El lunes 7 de septiembre, el grupo responsable del retiro reembolsó 3400 BTC a la federación, devolviendo aproximadamente el 85 % del dinero perdido. La transacción les dejó con 598,5 BTC. Para mayor coherencia, todas las conversiones a dólares en este artículo utilizan de CoinMarketCap Bitcoin a USD de 79 001,61 USD (indicado el 7 de septiembre).

A primera vista, la transacción parece rutinaria. SideSwap afirmó que el domingo a las 14:05 UTC, un cliente transfirió 4000 L-BTC a su servicio de intercambio de pares. Tras presentar una autorización válida de SideSwap, se liberaron aproximadamente 3996 BTC de la billetera de la federación a las 14:28:56 UTC.
Sin embargo, la clave de autorización no fue robada. Liquid informó que la clave de autorización de SideSwap no se utilizó de forma indebida. SideSwap también informó que Blockstream determinó posteriormente que la causa del incidente fue un fallo en el software Elements, que permitió la generación de L-BTC no válidos. Por lo tanto, el mecanismo de bloqueo permitió el paso de tokens incorrectos que parecían legítimos, aunque carecían del respaldo que se suponía que debía tener L-BTC.
Esto diferencia el asunto de los casos habituales de vulneración de claves y lo sitúa en el ámbito de los problemas contables. Según el libro blanco de Liquid, L-BTC se deficomo Bitcoin que ingresa a la cadena lateral mediante un mecanismo de paridad bidireccional, donde parte del BTC en manos de una federación se utiliza para canjear la moneda. Si L-BTC ingresa de forma inválida a través de su ruta de canje, la importancia de la integridad de las reservas es equivalente a la de las propias claves de autorización.
La comunicación entre Blockstream y los atacantes se produjo mediante mensajes integrados en las Bitcoin . La cronología de Samson Mow indicaba que los atacantes instaban a Blockstream a solucionar la vulnerabilidad antes de devolver el dinero.
Posteriormente, Blockstream envió una nota firmada que decía: "Los nodos puente están parcheados, es seguro devolver los fondos". Los participantes confirmaron con Blockstream el destino final y devolvieron el dinero, que ascendía a 3400 BTC, a Liquid Federation a las 16:09:25 UTC del 7 de septiembre.

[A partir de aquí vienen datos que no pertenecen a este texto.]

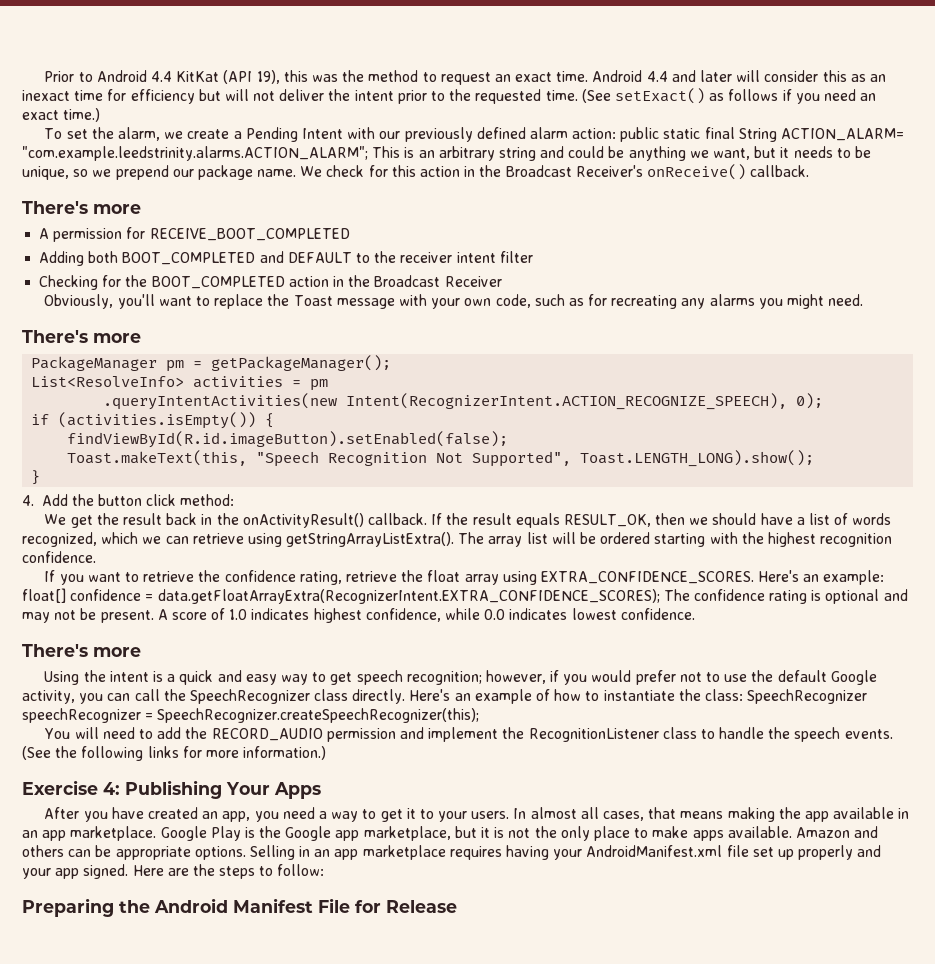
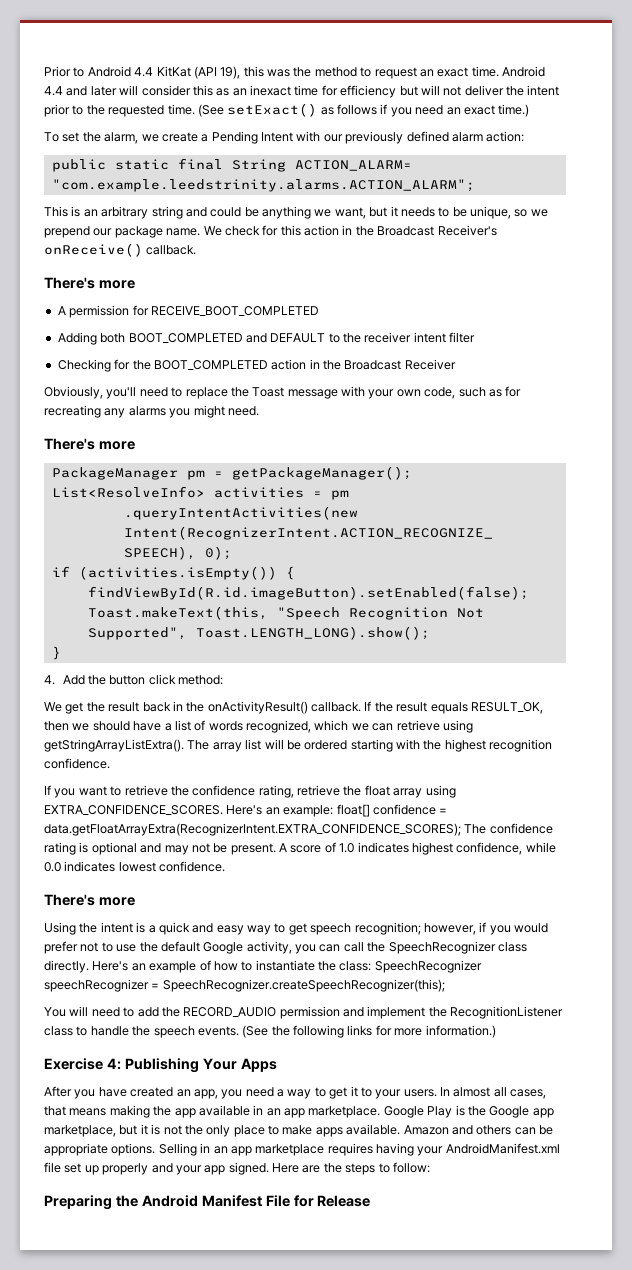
(617, 133) none -> (525, 136) //
(368, 153) none -> (475, 185) //
[158,296,192,306] want -> [139,387,168,397] need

Recuperar el 85% de los fondos es sin duda un gran logro, pero no soluciona los problemas de un sistema que depende de un respaldo uno a uno. Aproximadamente 598,5 BTC permanecen fuera de la federación, lo que representa unos 47,3 millones de dólares al precio de mercado calculado en este caso.
Según un informe anterior de Cryptopolitan, un aspecto peculiar del incidente fue que se utilizó el mecanismo de autorización de desacoplamiento de SideSwap, aunque no se produjo ninguna brecha a nivel de clave. La Bitcoin también funcionaba correctamente. El problema radicaba en la parte superior del sistema, donde los L-BTC falsificados pasaban por un mecanismo de canje destinado a liberar BTC reales.
Lo que los usuarios de Bitcoin puenteado deberían aprender de este incidente es lo siguiente: esto fue más que un simple robo de clave privada. Demostró cómo un problema de software puede llevar a que se realice una solicitud de reembolso aparentemente legítima sin reservas reales que la respalden. Incluso si se devuelven los bitcoin restantes, el problema subyacente persiste: el proceso de paridad de Liquid logra convertir BTC reales en L-BTC que nunca deberían haber sido considerados garantía válida.